Lymphoma drug acalabrutinib a potential therapy for severe COVID-19
HACKENSACK, N.J. — A group of researchers including investigators from John Theurer Cancer Center and Hackensack University Medical Center, made the recent observation that the lymphoma drug acalabrutinib might offer a potential therapeutic approach for severe COVID-19 infection.
This effort was led by investigators at the Center for Cancer Research at the National Cancer Institute (NCI), in collaboration with researchers from the National Institute of Allergy and Infectious Diseases (NIAID), both part of the National Institutes of Health, as well as the U.S. Department of Defense's Walter Reed National Military Medical Center, and four other hospitals nationally.
The mechanisms of action of acalabrutinib led to the hypothesis it might be effective in reducing the massive inflammatory response seen severe forms of COVID19. Indeed, it did provide clinical benefit in a small group of patients by reducing their inflammatory parameters and improving their oxygenation. This exploratory study was published on June 5 in Science Immunology. The 1,000th patient released from Hackensack University Medical Center after COVID-19 treatment in the intensive care unit had received and improved after receiving this promising therapy. John Theurer Cancer Center, a member of the Georgetown Lombardi Comprehensive Cancer Center Consortium, subsequently became the first center in the world to open the new CALAVI trial, a multicenter national prospective controlled clinical trial to further evaluate safety and efficacy in particular preventing respiratory failure in theseCOVID-19 patients.
"Acalabrutinib is a small-molecule inhibitor of Bruton's tyrosine kinase (BTK). BTK is part of the B-cell receptor (BCR) signaling pathway, which plays a central role in B-cell proliferation and survival, making it an important therapeutic target in the treatment of B-cell malignancies. It is now approved in mantle cell lymphoma, a specialty of Andre Goy, M.D., M.S. — chairman and executive director of John Theurer Cancer Center and physician-in-chief of the Hackensack Meridian Health Oncology Care Transformation Service — who led John Theurer Cancer Center's participation in the original small series of patients.

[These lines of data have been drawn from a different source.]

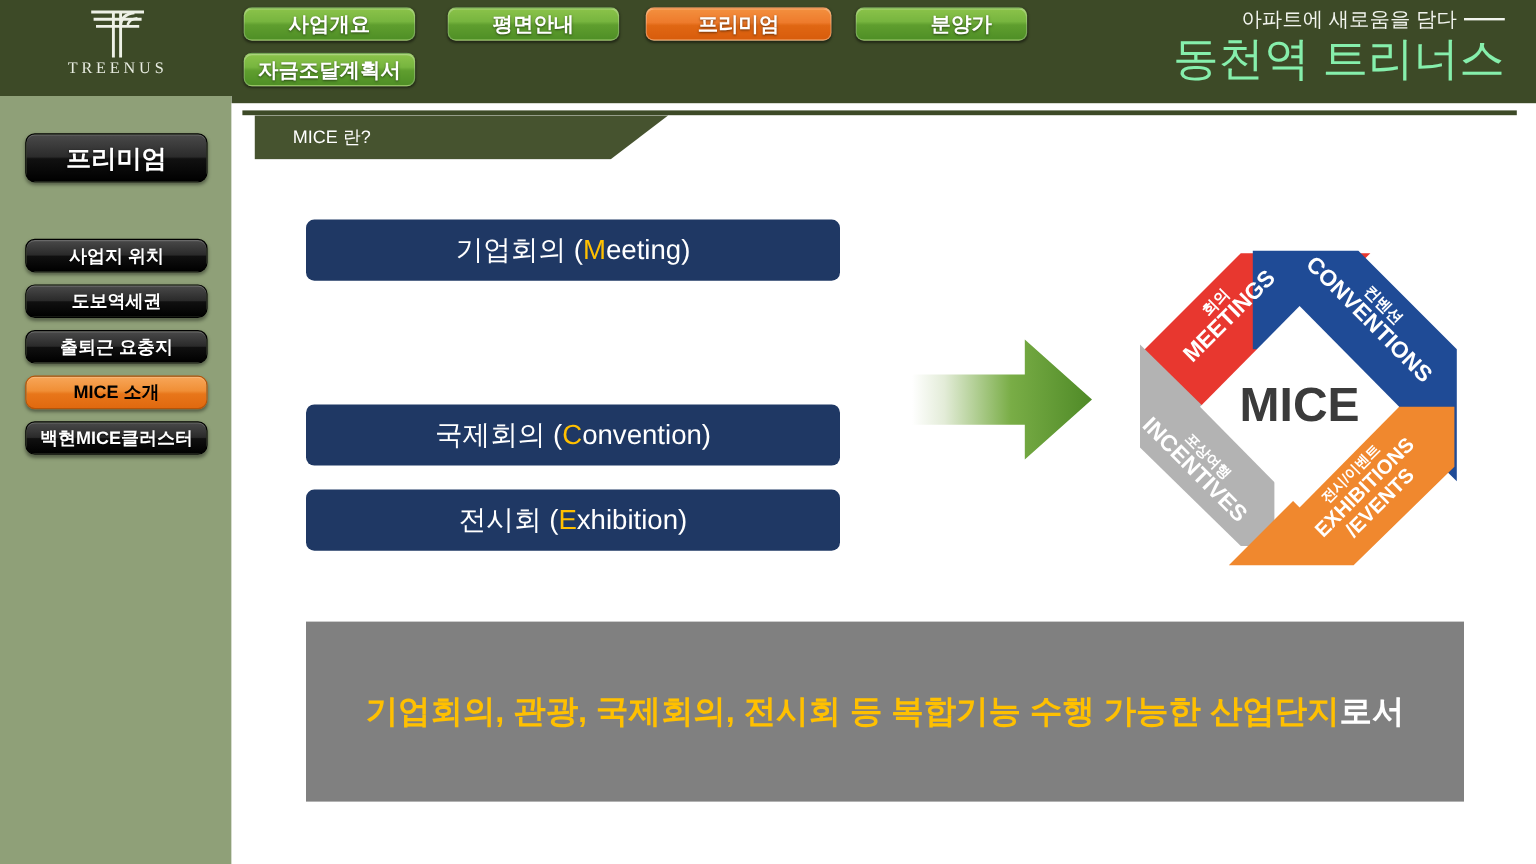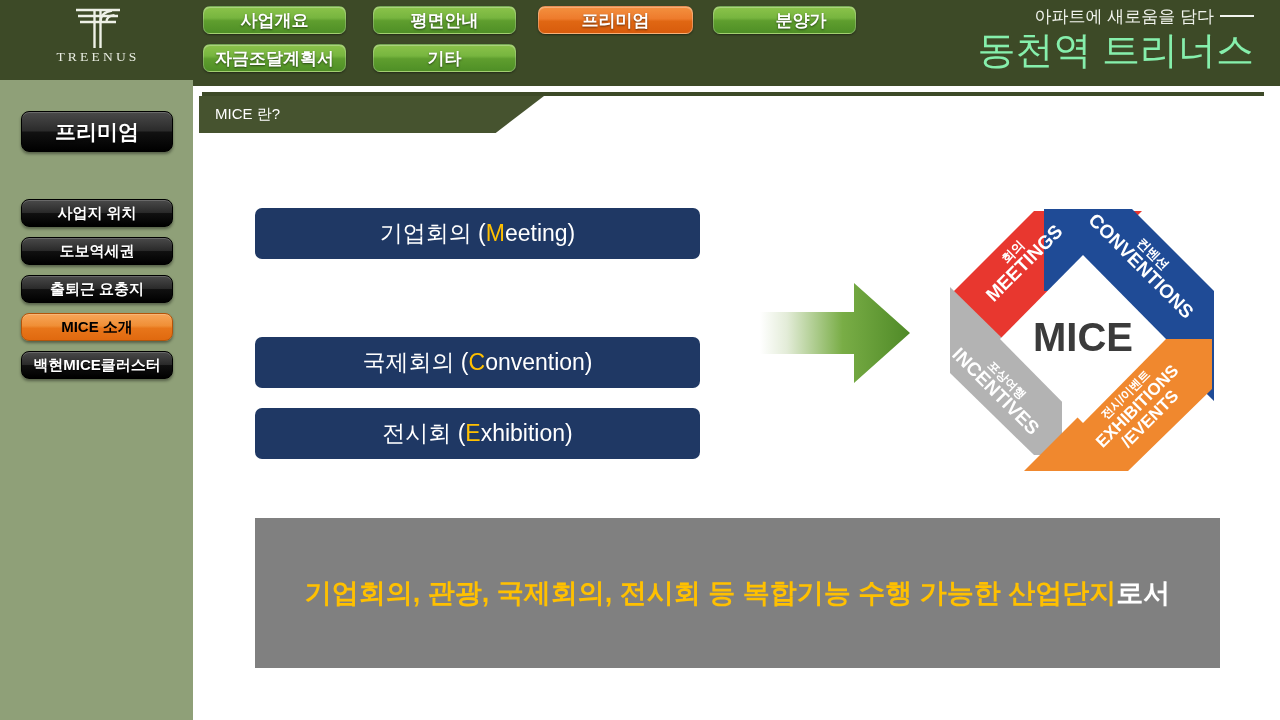--- a/index.html
+++ b/index.html
@@ -162,28 +162,28 @@
     background: #3d4a27;
   }
   .rule-under {
     position: absolute;
     left: 9px; top: 12px;
     width: 1062px; height: 4px;
     background: #3d4a27;
   }
   .title-tab {
     position: absolute;
-    left: 6px; top: 16px;
+    left: 19px; top: 16px;
     width: 345px; height: 37px;
     background: #46532f;
     color: #ffffff;
     font-size: 15px;
     display: flex;
     align-items: center;
-    padding-left: 16px;
+    padding-left: 32px;
     clip-path: polygon(0 0, 100% 0, 86% 100%, 0 100%);
   }
 
   
   .blue-box {
     position: absolute;
     left: 62px;
     width: 445px;
     height: 51px;
     border-radius: 7px;
@@ -257,21 +257,20 @@
         </svg>
       </div>
       <div class="logo-wordmark">TREENUS</div>
     </div>
 
     <div class="nav-btn green" style="left:203px; top:6px;  width:143px;">사업개요</div>
     <div class="nav-btn green" style="left:373px; top:6px;  width:143px;">평면안내</div>
     <div class="nav-btn orange" style="left:538px; top:6px;  width:155px;">프리미엄</div>
     <div class="nav-btn green" style="left:713px; top:6px;  width:143px;padding-left:33px;">분양가</div>
     <div class="nav-btn green" style="left:203px; top:44px; width:143px;">자금조달계획서</div>
-    <div class="nav-btn green" style="left:373px; top:44px; width:143px;">기타</div>
 
     <div class="brand-tag">
       <div class="brand-sub">
         <span>아파트에 새로움을 담다</span><span class="dash"></span>
       </div>
       <div class="brand-main">동천역 트리너스</div>
     </div>
   </div>
 
   <div class="sidebar">
@@ -284,21 +283,21 @@
     <div class="side-btn item" style="top:247px;">백현MICE클러스터</div>
   </div>
 
   <div class="content">
 
     <div class="rule-top"></div>
     <div class="rule-under"></div>
 
     <div class="title-tab">MICE 란?</div>
 
-    <div class="blue-box" style="top:128px;">
+    <div class="blue-box" style="top:103px;">
       <span>기업회의 (</span>
         <span class="hl">M</span>
         <span>eeting)</span>
     </div>
     <div class="blue-box" style="top:328px;">
       <span>전시회 (</span>
         <span class="hl">E</span>
         <span>xhibition)</span>
     </div>
     <div class="blue-box" style="top:257px;">

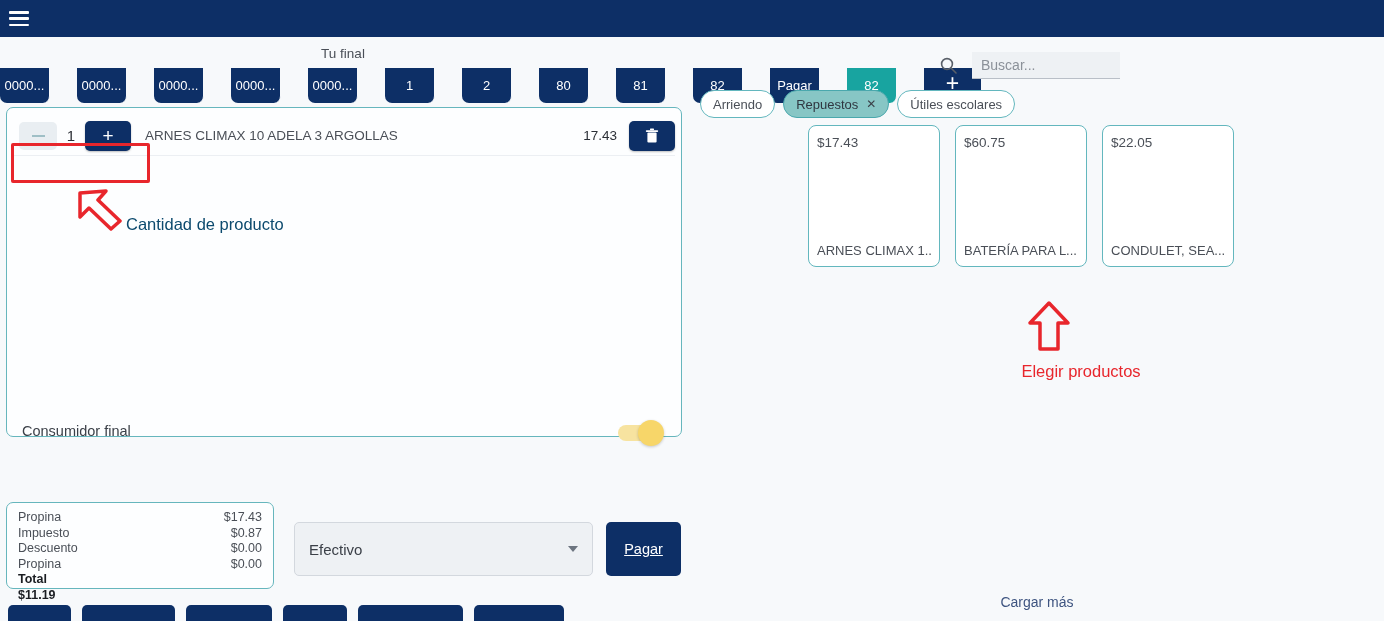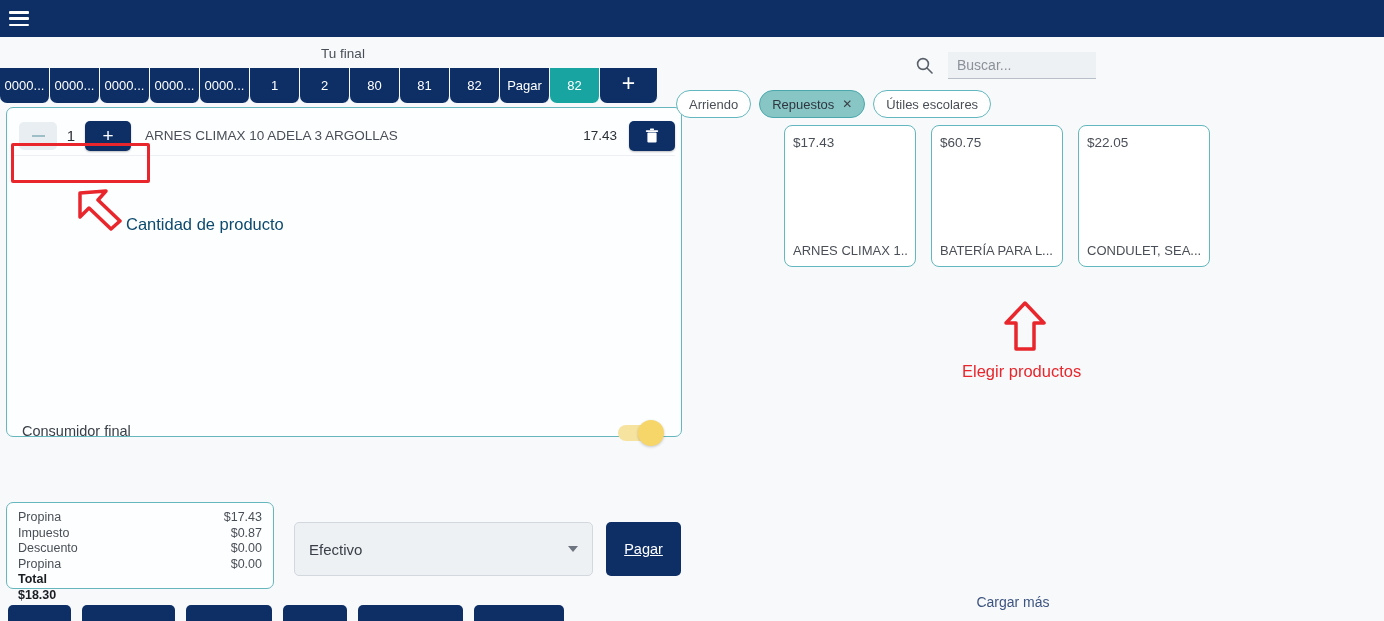--- a/index.html
+++ b/index.html
@@ -29,20 +29,21 @@
   .left-pane { position: absolute; left: 0; top: 37px; width: 690px; height: 584px; }
 
   .tu-pedido {
     position: absolute; left: 0; top: 9px; width: 686px;
     text-align: center; font-size: 13.5px; color: #4a4f57;
   }
 
   .tabstrip {
     position: absolute; left: 0; top: 31px; width: 686px; height: 35px;
     display: flex;
+    gap: 27px;
   }
   .tab {
     flex: 0 0 50px;
     background: #0d2f66;
     color: #ffffff;
     font-size: 13px;
     display: flex; align-items: center; justify-content: center;
     border-right: 1px solid #f7f9fb;
     border-bottom-left-radius: 7px; border-bottom-right-radius: 7px;
     overflow: hidden; white-space: nowrap;
@@ -157,21 +158,21 @@
   .actions { position: absolute; left: 8px; top: 568px; display: flex; gap: 11px; }
   .action-btn {
     background: #0d2f66; color: #fff; border: none; border-radius: 5px;
     height: 46px; padding: 0 16px;
     font-size: 14px; font-weight: bold; cursor: pointer;
     font-family: "Liberation Sans", sans-serif;
     letter-spacing: .2px;
   }
 
   
-  .right-pane { position: absolute; left: 666px; top: 37px; width: 694px; height: 420px; }
+  .right-pane { position: absolute; left: 690px; top: 37px; width: 694px; height: 420px; }
 
   .search-wrap {
     position: absolute; left: 250px; top: 15px;
     display: flex; align-items: center; gap: 15px;
   }
   .search-icon { width: 17px; height: 17px; display:block; }
   .search-input {
     width: 148px; height: 27px;
     background: #eef1f4; border: none; border-bottom: 1px solid #b9bfc7;
     padding: 0 9px; font-size: 14px; color: #6d7580;
@@ -198,21 +199,21 @@
     cursor: pointer;
   }
   .product-price { font-size: 13.5px; color: #4a4f57; }
   .product-name {
     font-size: 13px; color: #4a4f57;
     white-space: nowrap; overflow: hidden;
   }
 
   .anno-arrow-2 { position: absolute; left: 336px; top: 263px; pointer-events: none; }
   .anno-text-2 {
-    position: absolute; left: 296px; top: 325px; width: 190px; text-align: left;
+    position: absolute; left: 296px; top: 325px; width: 190px; text-align: center;
     color: #e8262c; font-size: 16.5px;
   }
 
   .cargar-mas {
     position: absolute; left: 0; top: 557px; width: 694px;
     text-align: center; font-size: 14px; color: #3e5480;
     cursor: pointer; font-weight: 500;
   }
 </style>
 </head>
@@ -292,21 +293,21 @@
       <div class="totals-row">
         <span class="lbl">Descuento</span>
         <span class="val">$0.00</span>
       </div>
       <div class="totals-row">
         <span class="lbl">Propina</span>
         <span class="val">$0.00</span>
       </div>
       <div class="totals-row total">
         <span class="lbl">Total</span>
-        <span class="val">$18.30</span>
+        <span class="val">$11.19</span>
       </div>
     </div>
 
   <div class="pay-select">
     <span>Efectivo</span>
     <span class="caret"></span>
   </div>
   <button class="pagar-btn">Pagar</button>
 
   <div class="actions" id="actions">

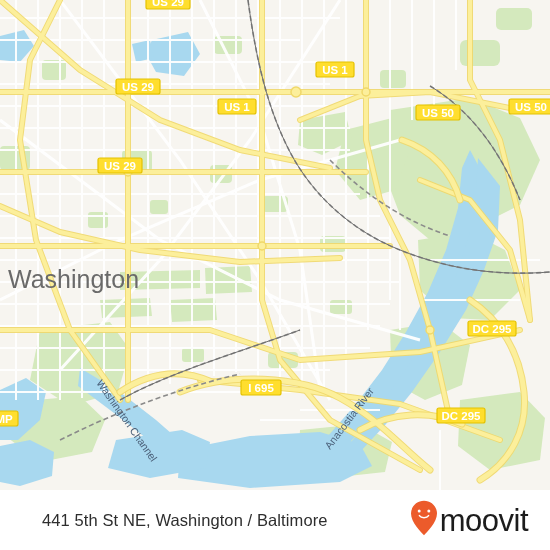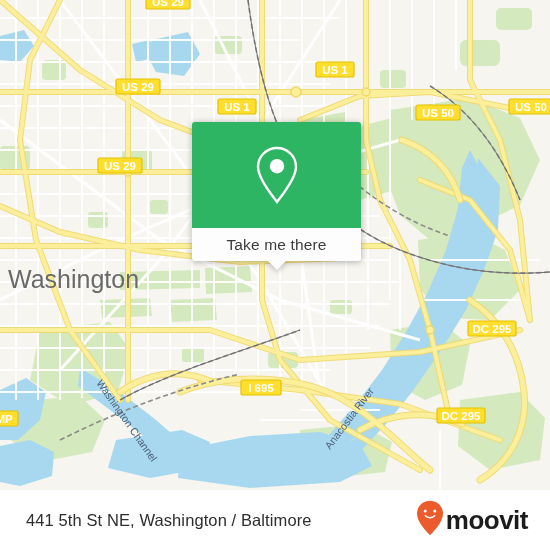--- a/index.html
+++ b/index.html
@@ -91,40 +91,40 @@
   .footer {
     position: absolute;
     left: 0;
     top: 490px;
     width: 550px;
     height: 60px;
     background: #ffffff;
     display: flex;
     align-items: center;
     justify-content: space-between;
-    padding: 0 22px 0 26px;
+    padding: 0 22px 0 42px;
     box-sizing: border-box;
   }
   .footer-address {
     font-size: 16.5px;
     color: #2e2e2e;
     letter-spacing: 0.1px;
     white-space: nowrap;
   }
   .brand {
     display: flex;
     align-items: center;
     gap: 2px;
   }
   .brand-word {
-    font-size: 26px;
+    font-size: 31px;
     color: #1c1c1c;
     letter-spacing: -0.5px;
     line-height: 1;
-    font-weight: 700;
+    font-weight: 400;
   }
 
   
   .lbl-city {
     font-family: "Liberation Sans", sans-serif;
     font-size: 25px;
     fill: #6a6a6a;
   }
   .lbl-water {
     font-family: "Liberation Sans", sans-serif;
@@ -401,34 +401,20 @@
             <rect class="shield-rect" x="-12" y="411" width="30" height="15" rx="2"></rect>
             <text class="shield-txt" x="4" y="423">MP</text>
           </g>
         </g>
 
       </g>
     </svg>
 
   </div>
 
-  <div class="card">
-    <div class="card-top">
-      <span class="card-pin">
-        <svg width="46" height="60" viewBox="0 0 46 60" xmlns="http://www.w3.org/2000/svg">
-          <path d="M23 3 C12.5 3 4 11.4 4 21.8 C4 33.8 18.5 51 23 57 C27.5 51 42 33.8 42 21.8 C42 11.4 33.5 3 23 3 Z" fill="none" stroke="#ffffff" stroke-width="2.4"></path>
-          <circle cx="23" cy="21.2" r="7.2" fill="#ffffff"></circle>
-        </svg>
-      </span>
-    </div>
-    <div class="card-bottom">
-      <span class="card-bottom-label">Take me there</span>
-      <span class="card-tail"></span>
-    </div>
-  </div>
 
   <div class="footer">
     <span class="footer-address">441 5th St NE, Washington / Baltimore</span>
     <span class="brand">
       <span>
         <svg width="28" height="36" viewBox="0 0 28 36" xmlns="http://www.w3.org/2000/svg">
           <path d="M14 0.8 C6.8 0.8 1 6.5 1 13.6 C1 22.4 11 32.2 14 35.2 C17 32.2 27 22.4 27 13.6 C27 6.5 21.2 0.8 14 0.8 Z" fill="#ec5b2b"></path>
           <circle cx="9.2" cy="11" r="1.5" fill="#ffffff"></circle>
           <circle cx="18.8" cy="11" r="1.5" fill="#ffffff"></circle>
           <path d="M9.4 15.6 C11.2 18.4 16.8 18.4 18.6 15.6" fill="none" stroke="#ffffff" stroke-width="1.5" stroke-linecap="round"></path>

COVID19 disease is dividable into 3 clinical phases: the early phase (viral phase where the SARS-COV-2 virus multiplies extensively), followed by the pulmonary phase (pneumonia with early hypoxia) and then the hyperinflammation phase, characterized by a cytokines storm, macrophages activation and accumulation of macrophages in the lungs, leading often to ICU admission and other complications with then much higher mortality.
"BTK inhibitors such as acalabrutinib may modulate this human inflammatory response particularly the innate immunity (i.e. "built-in" first defense type immunity by opposition to acquired immunity), dominated by macrophages reaction in response to the virus, but also reduce the cytokines storm through BTK-dependent suppression of NF-κB, a key factor in the production of multiple inflammatory cytokines and chemokines," says Goy.
In the report recently published, researchers gave acalabrutinib to 19 patients hospitalized with severe COVID-19 (11 receiving supplemental oxygen and 8 on ventilators). After starting acalabrutinib, key measurements of inflammation such as CRP, IL6 and ferritin for example, improved in the majority of patients following a very similar pattern as shown in the paper, and which preceded oxygenation improvement of as well as of patients' blood lymphocytes count. Over a 10-14-day course of treatment, acalabrutinib improved blood oxygen levels in most patients, often within just one to three days, with no evidence of side effects. After acalabrutinib treatment was completed eight of the eleven of the supplemental oxygen patients were discharged on "room" air and half of the mechanical ventilation patients had been extubated.
Overall patients did better if they were treated earlier in the course of their illness versus those who started acalabrutinib after they had been in the hospital for weeks on ventilator. This was the case for the 1,000th patient discharged from Hackensack University Medical Center. Based on these findings, the CALAVI study was initiated as a Phase II study of acalabrutinib in hospitalized patients who have COVID-19 and pneumonia, a blood oxygen level under 94% on room air, or need supplemental oxygen. Patients will be randomly assigned to receive standard care with or without acalabrutinib, and outcomes in the two groups will be compared.
"These results suggest that targeting excessive host inflammation with a BTK inhibitor might be a therapeutic strategy in severe COVID-19" explained Goy. "We hope the larger randomized CALAVI clinical trial, will serve as potential new option for COVID19, particularly as we might experience a second wave of cases as seen already in other states."